Penelitian ini mengindikasikan bahwa tembaga menunjukkan dampak

positif dan negatif terhadap kehidupan G. edulis. Hal ini sesuai dengan

pernyataan Xia et al. (2004);Perales-Vela et al. (2007) bahwa dalam konsentrasi

kecil Cu berperan sebagai mikronutrien bagi makroalga sehingga terjadi penyerapan secara aktif dari lingkungan luar, namun akan menjadi toksik bila konsentrasi semakin tinggi karena Cu yang terserap akan melebihi kebutuhan metabolisme.
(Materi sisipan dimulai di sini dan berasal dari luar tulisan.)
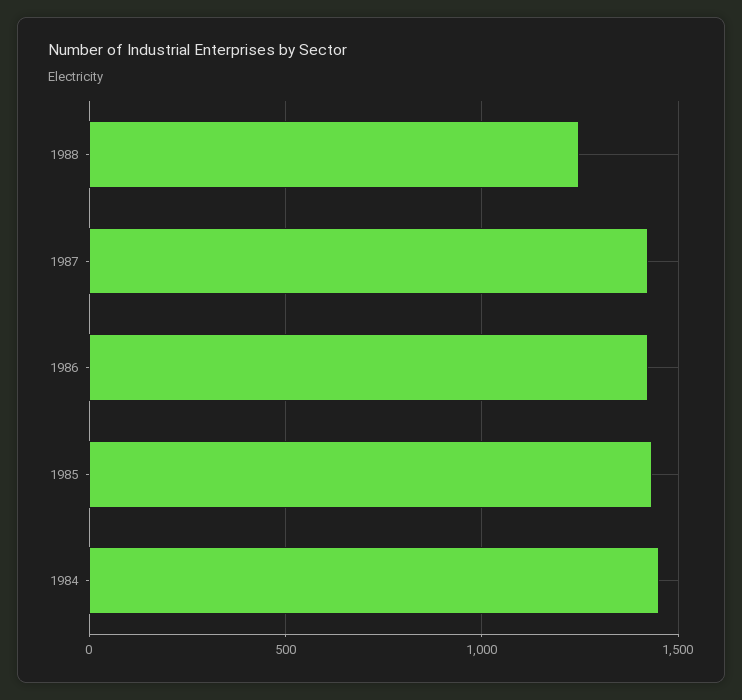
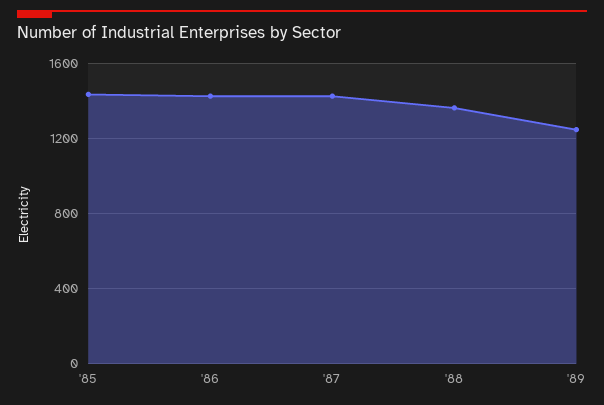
1988: 1250 -> 1350
1984: 1450 -> none
'89: none -> 1250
Toksisitas Cu terhadap makroalga tergantung beberapa faktor.

Menurut Connel (2005); Eklund dan Kautsky (2003); Perales-Vela et al. (2007)

kondisi lingkungan atau media kultivasi, jenis makroalga, dan habitat mempengaruhi proses toksisitas Cu terhadap makroalga tersebut, Namun penelitian ini menambahkan bahwa waktu paparan merupakan faktor penting

dalam mekanisme toksisitas tersebut. Menurut Mamboya et al. (1999); Eklund

dan Kautsky (2003) waktu paparan dapat meningkatkan proses toksisitas Cu terhadap makroalga.